Task objective:
Reproduce the data in full, exactly as given, leaving images out.
BEGIN Data supplied
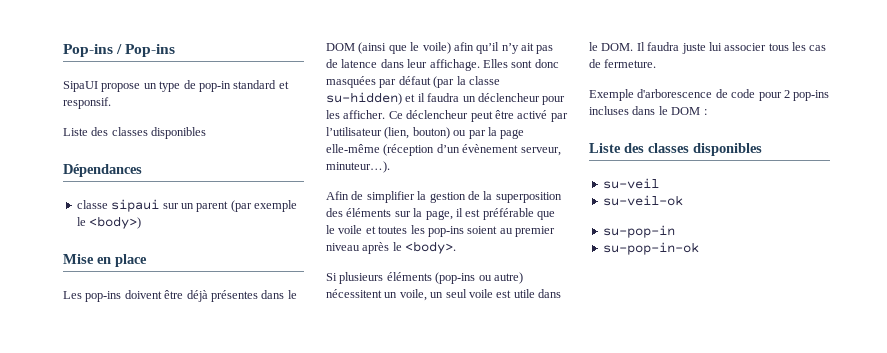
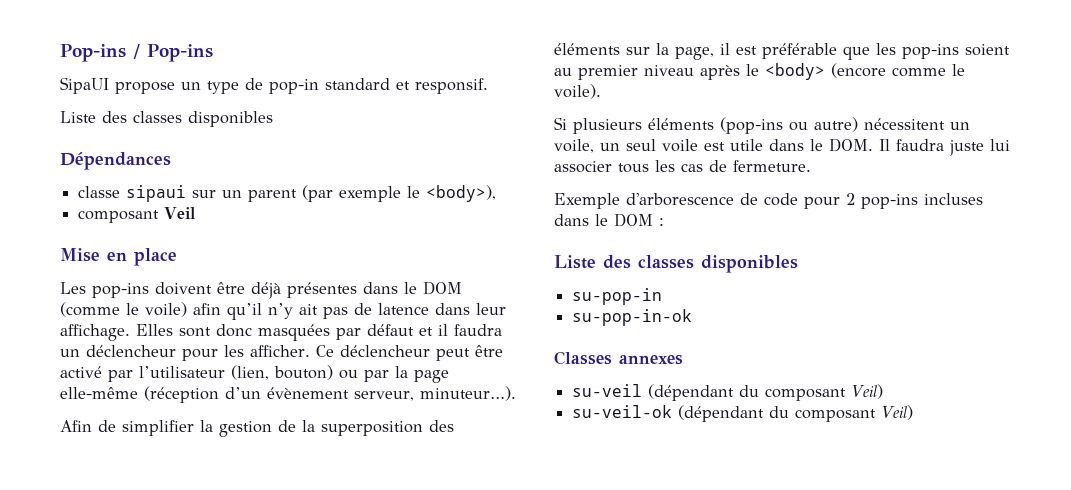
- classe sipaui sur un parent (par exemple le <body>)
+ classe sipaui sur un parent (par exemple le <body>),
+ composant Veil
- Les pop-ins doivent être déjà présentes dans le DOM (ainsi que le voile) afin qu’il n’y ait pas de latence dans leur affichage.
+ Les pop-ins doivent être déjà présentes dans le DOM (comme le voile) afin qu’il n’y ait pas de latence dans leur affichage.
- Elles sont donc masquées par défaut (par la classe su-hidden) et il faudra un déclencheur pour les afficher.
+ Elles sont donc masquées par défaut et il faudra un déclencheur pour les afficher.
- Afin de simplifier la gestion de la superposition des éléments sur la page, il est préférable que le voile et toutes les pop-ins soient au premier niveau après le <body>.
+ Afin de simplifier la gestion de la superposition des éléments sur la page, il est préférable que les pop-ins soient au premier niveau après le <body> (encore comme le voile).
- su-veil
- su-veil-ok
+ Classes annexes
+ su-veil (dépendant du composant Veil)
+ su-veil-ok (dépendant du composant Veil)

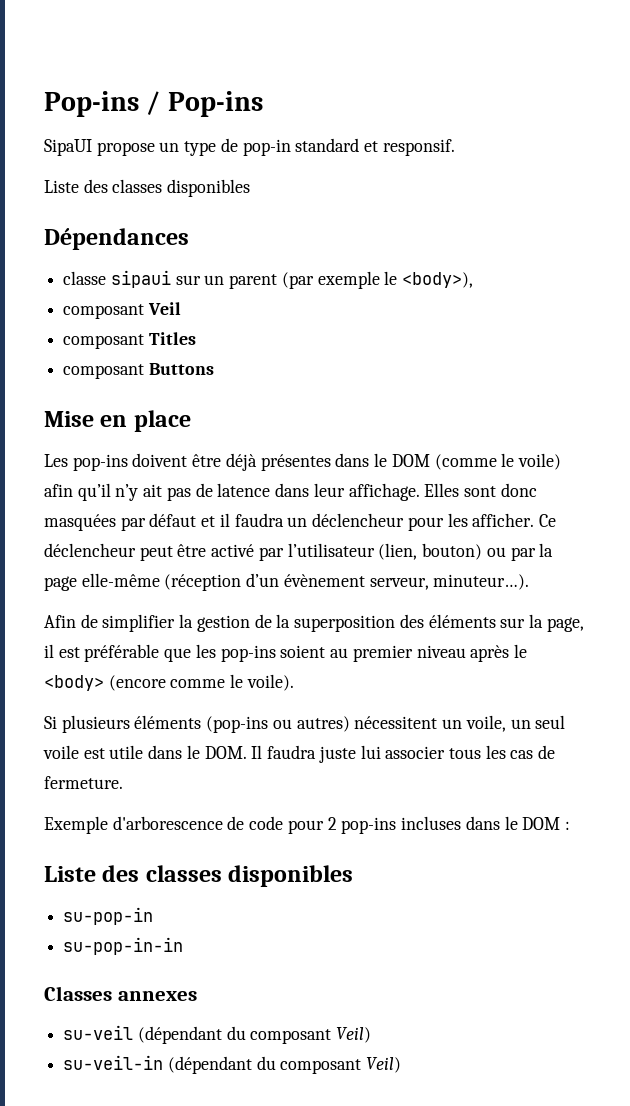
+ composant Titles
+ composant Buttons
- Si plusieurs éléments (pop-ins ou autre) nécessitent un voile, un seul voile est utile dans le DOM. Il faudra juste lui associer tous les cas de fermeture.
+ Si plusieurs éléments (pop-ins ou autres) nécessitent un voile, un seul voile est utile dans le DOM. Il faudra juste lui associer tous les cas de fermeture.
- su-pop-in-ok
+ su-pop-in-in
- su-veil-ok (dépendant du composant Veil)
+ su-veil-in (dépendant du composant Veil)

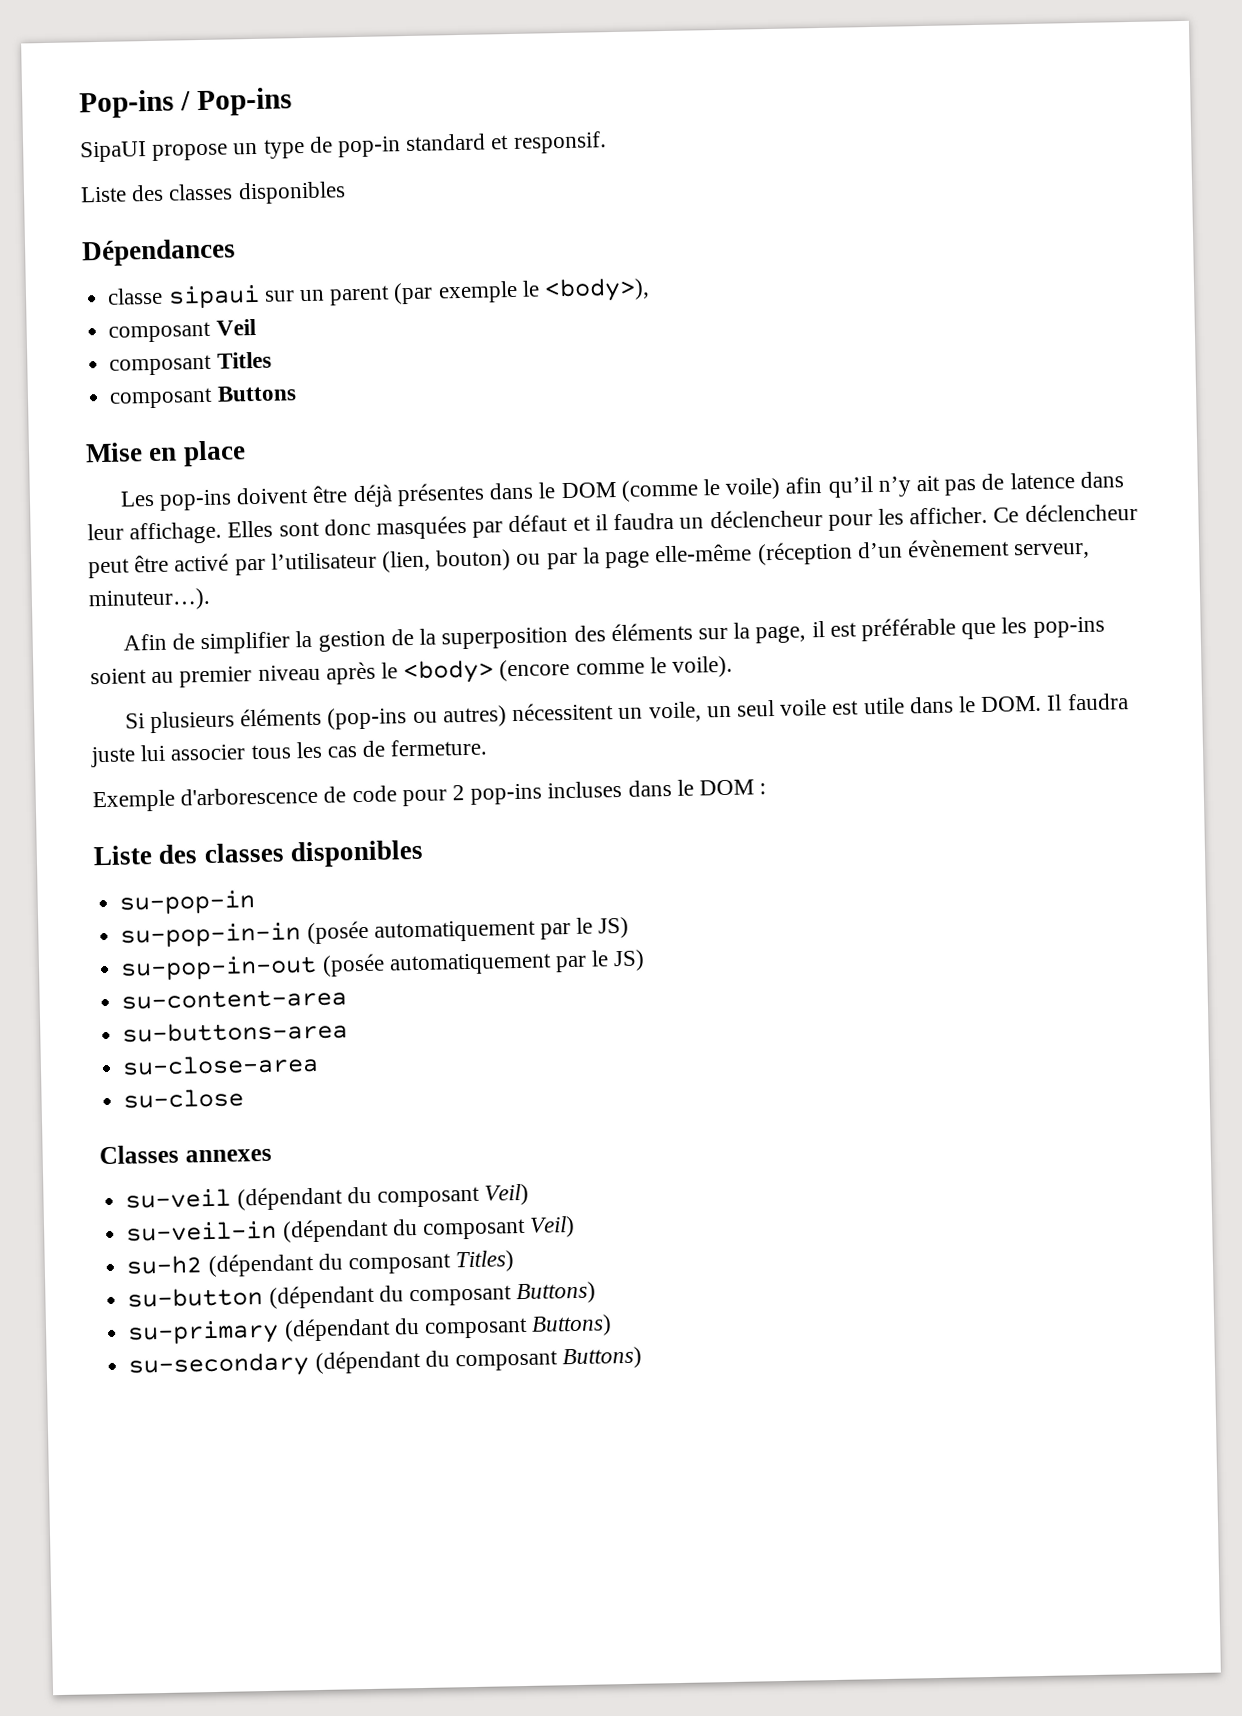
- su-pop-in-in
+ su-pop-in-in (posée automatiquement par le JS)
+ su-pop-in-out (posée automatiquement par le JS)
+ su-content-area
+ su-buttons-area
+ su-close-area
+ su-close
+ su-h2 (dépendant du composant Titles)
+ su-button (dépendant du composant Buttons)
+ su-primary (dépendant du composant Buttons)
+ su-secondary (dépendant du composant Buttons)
END Data supplied
Problem solution:
- classe sipaui sur un parent (par exemple le <body>)
+ classe sipaui sur un parent (par exemple le <body>),
+ composant Veil
- Les pop-ins doivent être déjà présentes dans le DOM (ainsi que le voile) afin qu’il n’y ait pas de latence dans leur affichage.
+ Les pop-ins doivent être déjà présentes dans le DOM (comme le voile) afin qu’il n’y ait pas de latence dans leur affichage.
- Elles sont donc masquées par défaut (par la classe su-hidden) et il faudra un déclencheur pour les afficher.
+ Elles sont donc masquées par défaut et il faudra un déclencheur pour les afficher.
- Afin de simplifier la gestion de la superposition des éléments sur la page, il est préférable que le voile et toutes les pop-ins soient au premier niveau après le <body>.
+ Afin de simplifier la gestion de la superposition des éléments sur la page, il est préférable que les pop-ins soient au premier niveau après le <body> (encore comme le voile).
- su-veil
- su-veil-ok
+ Classes annexes
+ su-veil (dépendant du composant Veil)
+ su-veil-ok (dépendant du composant Veil)

+ composant Titles
+ composant Buttons
- Si plusieurs éléments (pop-ins ou autre) nécessitent un voile, un seul voile est utile dans le DOM. Il faudra juste lui associer tous les cas de fermeture.
+ Si plusieurs éléments (pop-ins ou autres) nécessitent un voile, un seul voile est utile dans le DOM. Il faudra juste lui associer tous les cas de fermeture.
- su-pop-in-ok
+ su-pop-in-in
- su-veil-ok (dépendant du composant Veil)
+ su-veil-in (dépendant du composant Veil)

- su-pop-in-in
+ su-pop-in-in (posée automatiquement par le JS)
+ su-pop-in-out (posée automatiquement par le JS)
+ su-content-area
+ su-buttons-area
+ su-close-area
+ su-close
+ su-h2 (dépendant du composant Titles)
+ su-button (dépendant du composant Buttons)
+ su-primary (dépendant du composant Buttons)
+ su-secondary (dépendant du composant Buttons)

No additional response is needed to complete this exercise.